===== Recorded information

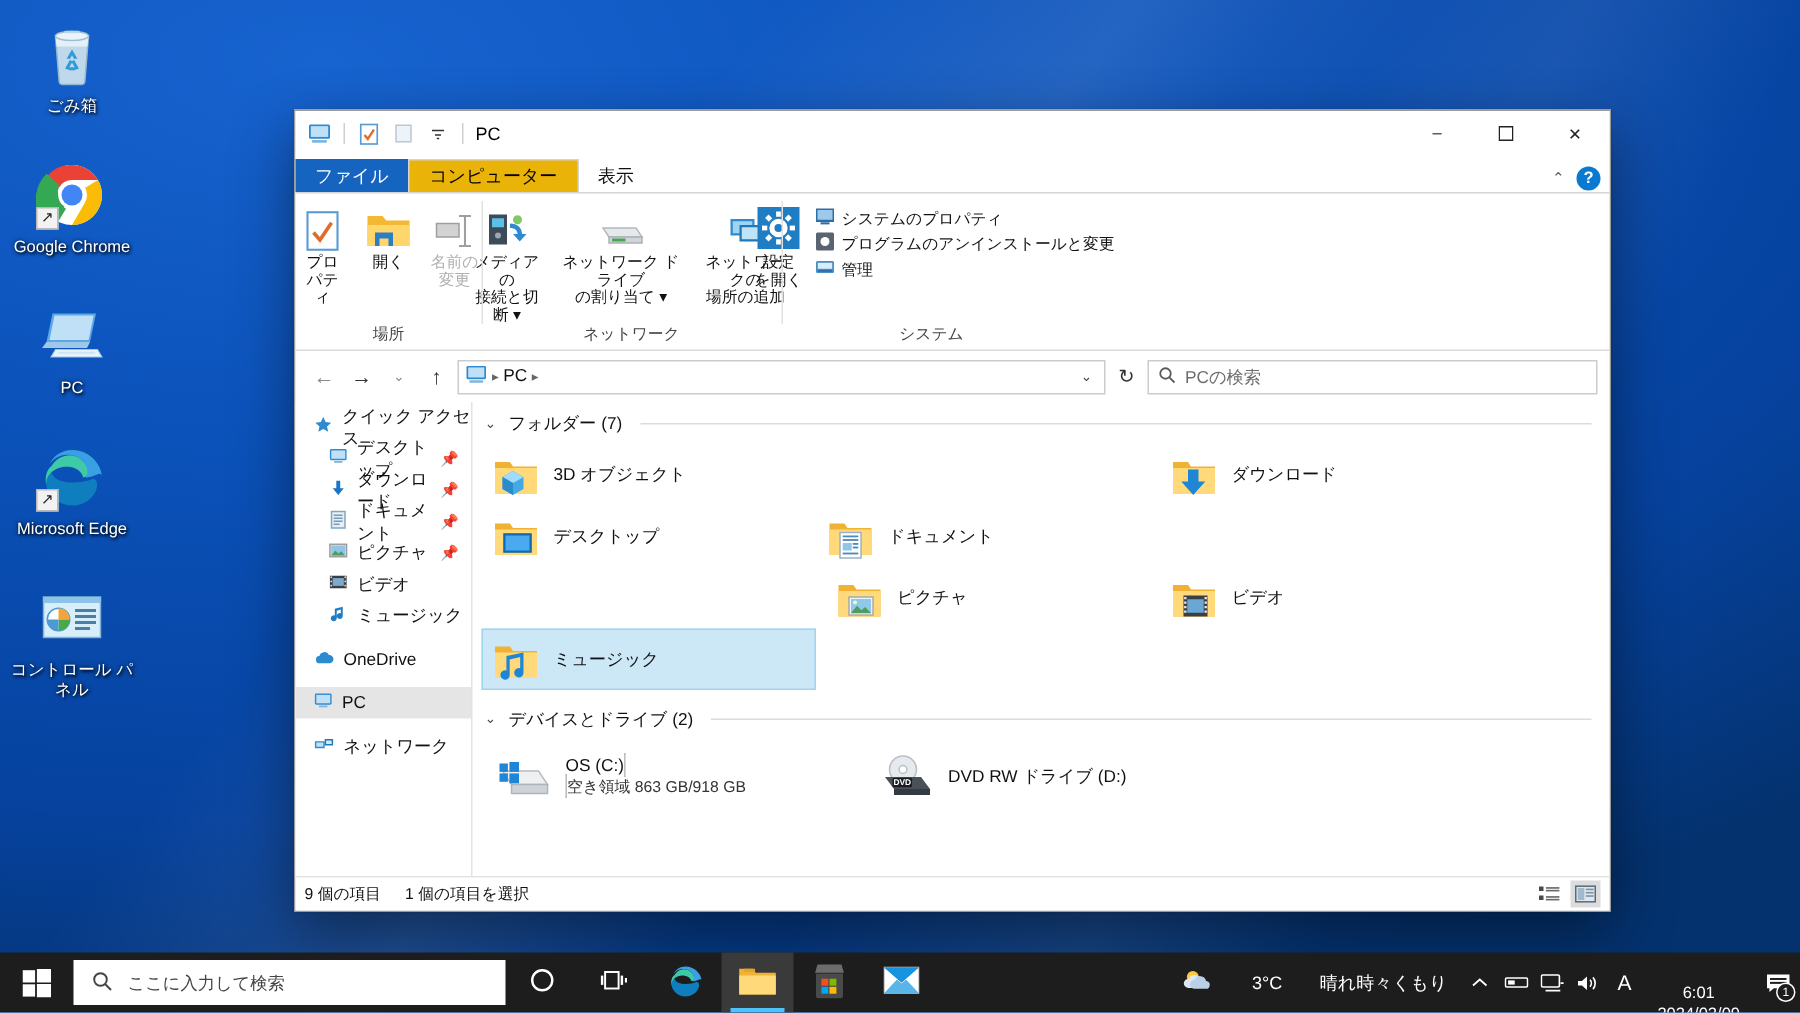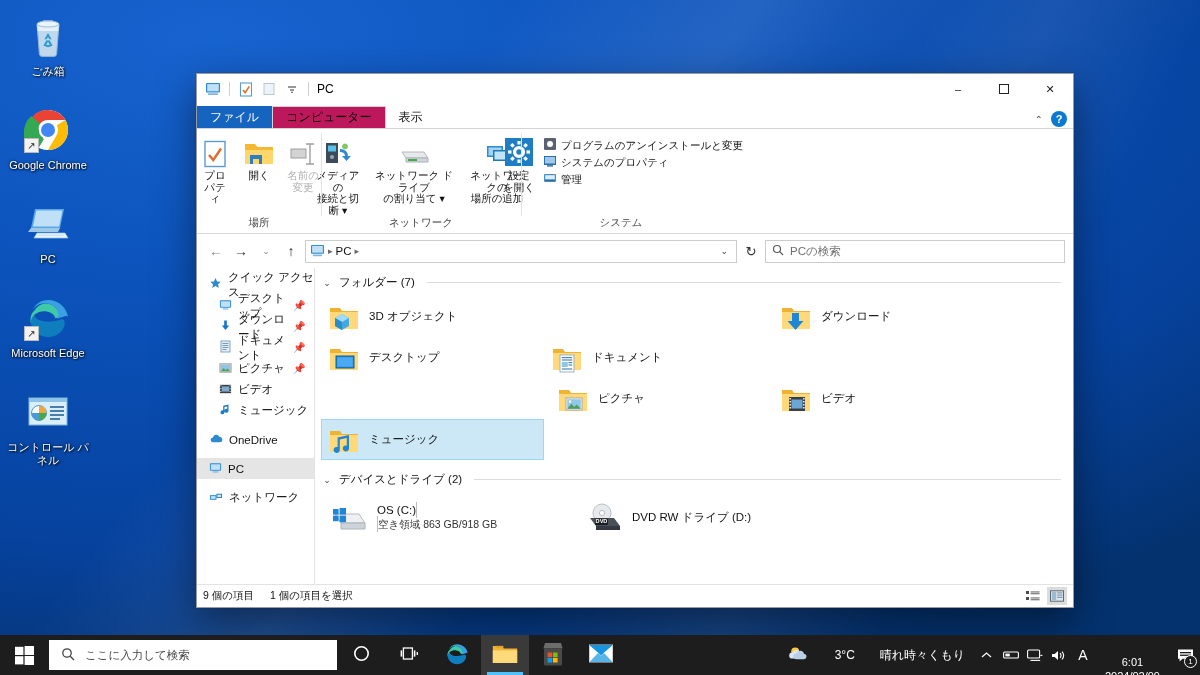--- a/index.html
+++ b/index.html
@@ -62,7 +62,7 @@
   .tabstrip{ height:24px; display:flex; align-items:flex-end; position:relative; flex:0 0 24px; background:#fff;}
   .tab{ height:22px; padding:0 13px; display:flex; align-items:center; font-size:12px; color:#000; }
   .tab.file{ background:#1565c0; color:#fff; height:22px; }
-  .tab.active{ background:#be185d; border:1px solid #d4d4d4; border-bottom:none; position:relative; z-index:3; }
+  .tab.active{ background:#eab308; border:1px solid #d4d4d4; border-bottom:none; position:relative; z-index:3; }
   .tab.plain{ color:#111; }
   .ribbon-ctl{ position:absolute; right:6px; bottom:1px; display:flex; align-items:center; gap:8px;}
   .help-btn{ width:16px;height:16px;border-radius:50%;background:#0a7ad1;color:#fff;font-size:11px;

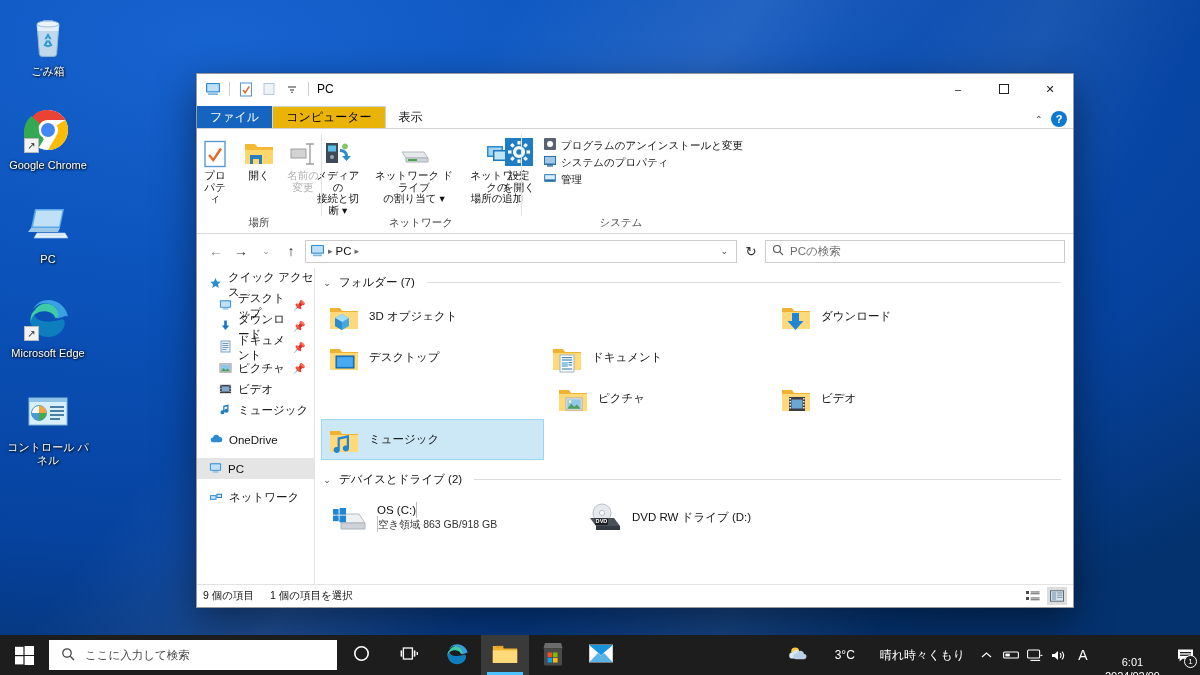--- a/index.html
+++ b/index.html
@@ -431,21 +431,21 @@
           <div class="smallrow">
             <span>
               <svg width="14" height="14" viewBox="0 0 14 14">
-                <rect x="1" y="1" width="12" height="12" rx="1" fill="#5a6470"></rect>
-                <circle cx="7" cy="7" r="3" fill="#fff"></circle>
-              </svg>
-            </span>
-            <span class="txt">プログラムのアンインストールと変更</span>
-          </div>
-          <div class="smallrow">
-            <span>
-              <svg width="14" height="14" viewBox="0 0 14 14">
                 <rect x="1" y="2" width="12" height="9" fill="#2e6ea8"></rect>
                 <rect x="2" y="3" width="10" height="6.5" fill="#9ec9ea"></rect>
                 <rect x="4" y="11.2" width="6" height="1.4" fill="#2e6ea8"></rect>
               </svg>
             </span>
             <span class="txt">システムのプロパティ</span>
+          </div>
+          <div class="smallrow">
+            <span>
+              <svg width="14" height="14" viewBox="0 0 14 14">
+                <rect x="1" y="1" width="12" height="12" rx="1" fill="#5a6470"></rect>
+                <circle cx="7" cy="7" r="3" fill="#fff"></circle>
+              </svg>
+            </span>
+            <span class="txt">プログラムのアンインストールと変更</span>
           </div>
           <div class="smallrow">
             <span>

==========

Directions:
If a record contains a picture, leave the picture out and return everything else exactly.

Answer space:
--- a/index.html
+++ b/index.html
@@ -62,7 +62,7 @@
   .tabstrip{ height:24px; display:flex; align-items:flex-end; position:relative; flex:0 0 24px; background:#fff;}
   .tab{ height:22px; padding:0 13px; display:flex; align-items:center; font-size:12px; color:#000; }
   .tab.file{ background:#1565c0; color:#fff; height:22px; }
-  .tab.active{ background:#be185d; border:1px solid #d4d4d4; border-bottom:none; position:relative; z-index:3; }
+  .tab.active{ background:#eab308; border:1px solid #d4d4d4; border-bottom:none; position:relative; z-index:3; }
   .tab.plain{ color:#111; }
   .ribbon-ctl{ position:absolute; right:6px; bottom:1px; display:flex; align-items:center; gap:8px;}
   .help-btn{ width:16px;height:16px;border-radius:50%;background:#0a7ad1;color:#fff;font-size:11px;

--- a/index.html
+++ b/index.html
@@ -431,21 +431,21 @@
           <div class="smallrow">
             <span>
               <svg width="14" height="14" viewBox="0 0 14 14">
-                <rect x="1" y="1" width="12" height="12" rx="1" fill="#5a6470"></rect>
-                <circle cx="7" cy="7" r="3" fill="#fff"></circle>
-              </svg>
-            </span>
-            <span class="txt">プログラムのアンインストールと変更</span>
-          </div>
-          <div class="smallrow">
-            <span>
-              <svg width="14" height="14" viewBox="0 0 14 14">
                 <rect x="1" y="2" width="12" height="9" fill="#2e6ea8"></rect>
                 <rect x="2" y="3" width="10" height="6.5" fill="#9ec9ea"></rect>
                 <rect x="4" y="11.2" width="6" height="1.4" fill="#2e6ea8"></rect>
               </svg>
             </span>
             <span class="txt">システムのプロパティ</span>
+          </div>
+          <div class="smallrow">
+            <span>
+              <svg width="14" height="14" viewBox="0 0 14 14">
+                <rect x="1" y="1" width="12" height="12" rx="1" fill="#5a6470"></rect>
+                <circle cx="7" cy="7" r="3" fill="#fff"></circle>
+              </svg>
+            </span>
+            <span class="txt">プログラムのアンインストールと変更</span>
           </div>
           <div class="smallrow">
             <span>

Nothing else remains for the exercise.